* Data extracts
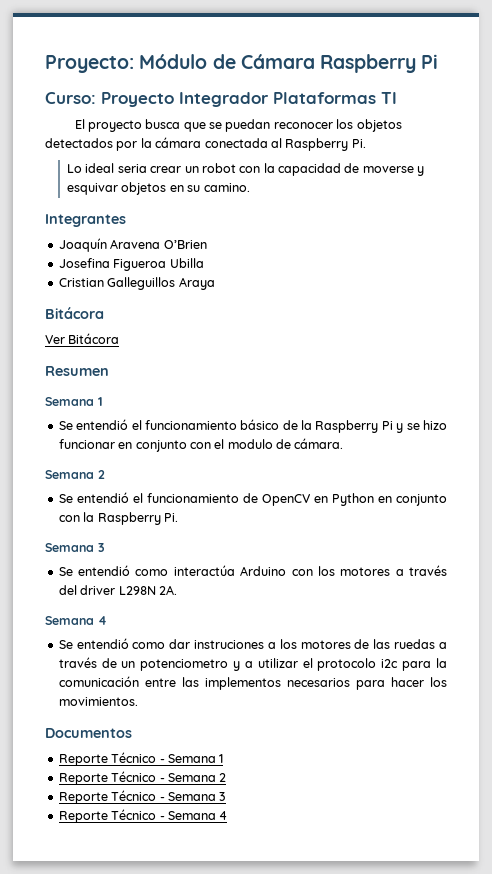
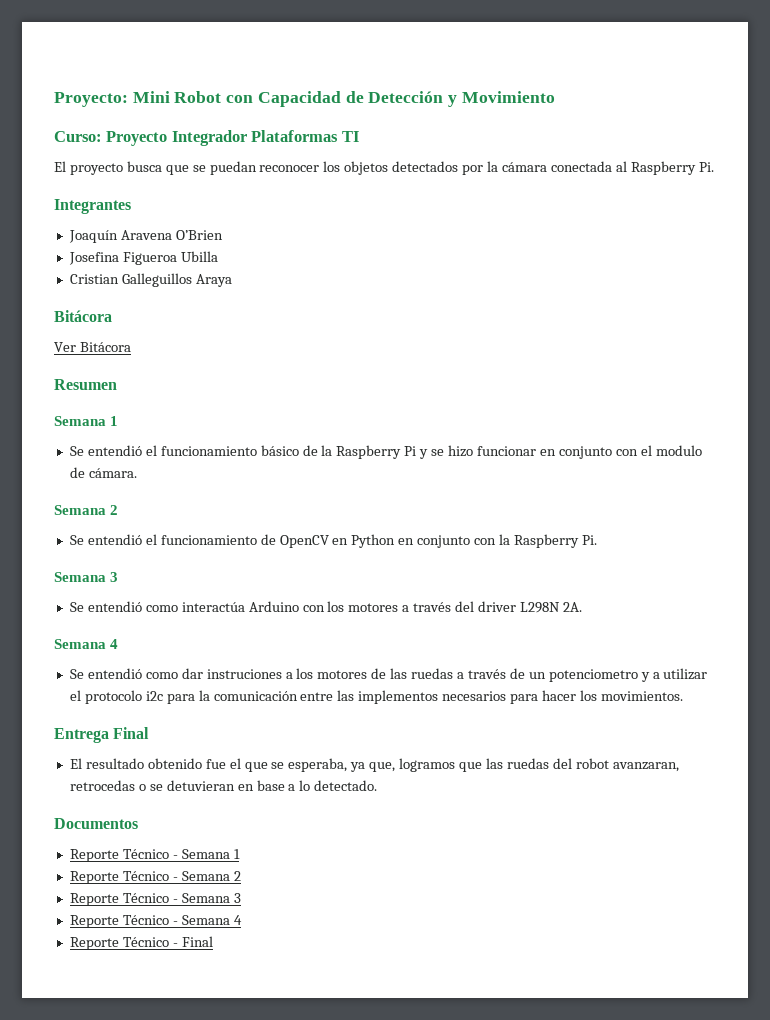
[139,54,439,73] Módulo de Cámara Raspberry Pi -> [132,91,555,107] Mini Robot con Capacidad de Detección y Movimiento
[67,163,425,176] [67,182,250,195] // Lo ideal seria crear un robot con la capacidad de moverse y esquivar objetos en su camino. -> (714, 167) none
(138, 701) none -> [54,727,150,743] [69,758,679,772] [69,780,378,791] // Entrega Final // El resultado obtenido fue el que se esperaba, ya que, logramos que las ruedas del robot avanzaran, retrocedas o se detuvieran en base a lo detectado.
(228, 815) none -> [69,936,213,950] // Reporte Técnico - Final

==

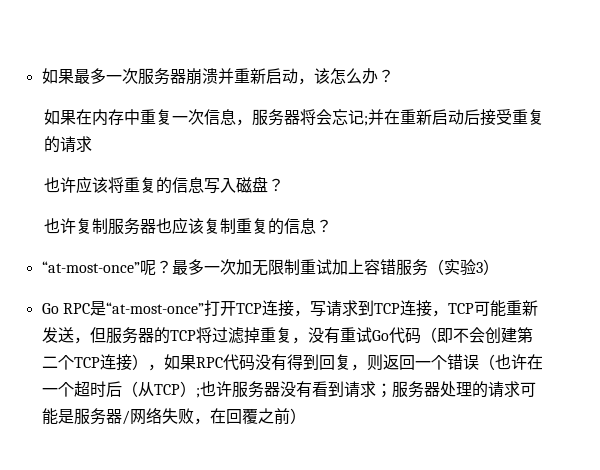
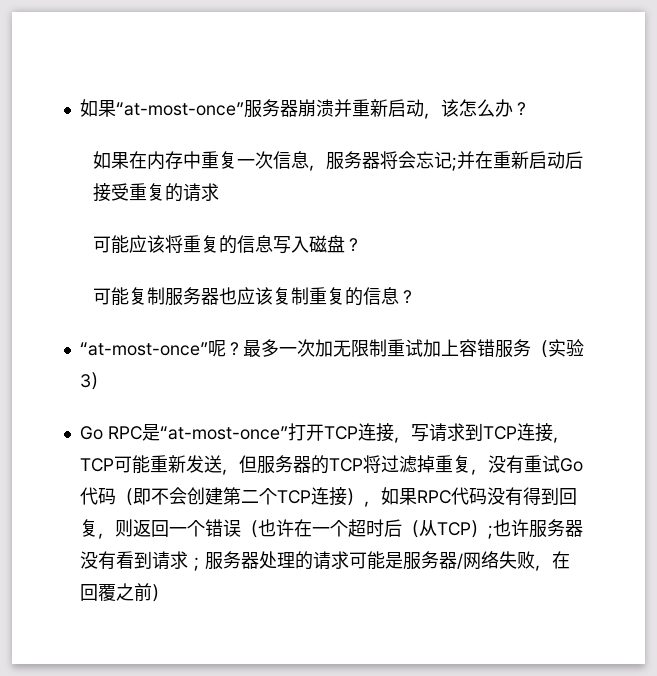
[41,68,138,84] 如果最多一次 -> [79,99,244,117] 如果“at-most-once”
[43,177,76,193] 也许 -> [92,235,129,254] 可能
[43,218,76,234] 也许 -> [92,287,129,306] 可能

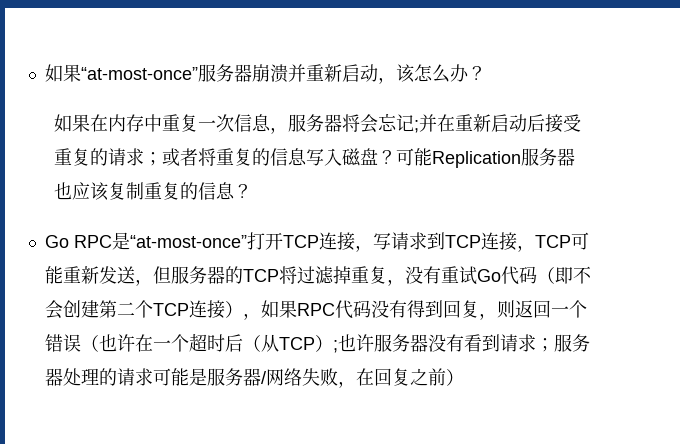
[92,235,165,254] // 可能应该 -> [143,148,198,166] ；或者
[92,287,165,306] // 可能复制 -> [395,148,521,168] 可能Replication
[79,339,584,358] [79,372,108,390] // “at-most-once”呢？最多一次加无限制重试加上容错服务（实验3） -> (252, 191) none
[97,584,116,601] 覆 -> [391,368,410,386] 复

* Exercise
Go through the listing above and write out exactly the lines starting with the one holding "[79,339,584,358] [79,372,108,390] //" and running through the one holding "[97,584,116,601] 覆 -> [391,368,410,386] 复", ends included, and no others.

* Task result
[79,339,584,358] [79,372,108,390] // “at-most-once”呢？最多一次加无限制重试加上容错服务（实验3） -> (252, 191) none
[97,584,116,601] 覆 -> [391,368,410,386] 复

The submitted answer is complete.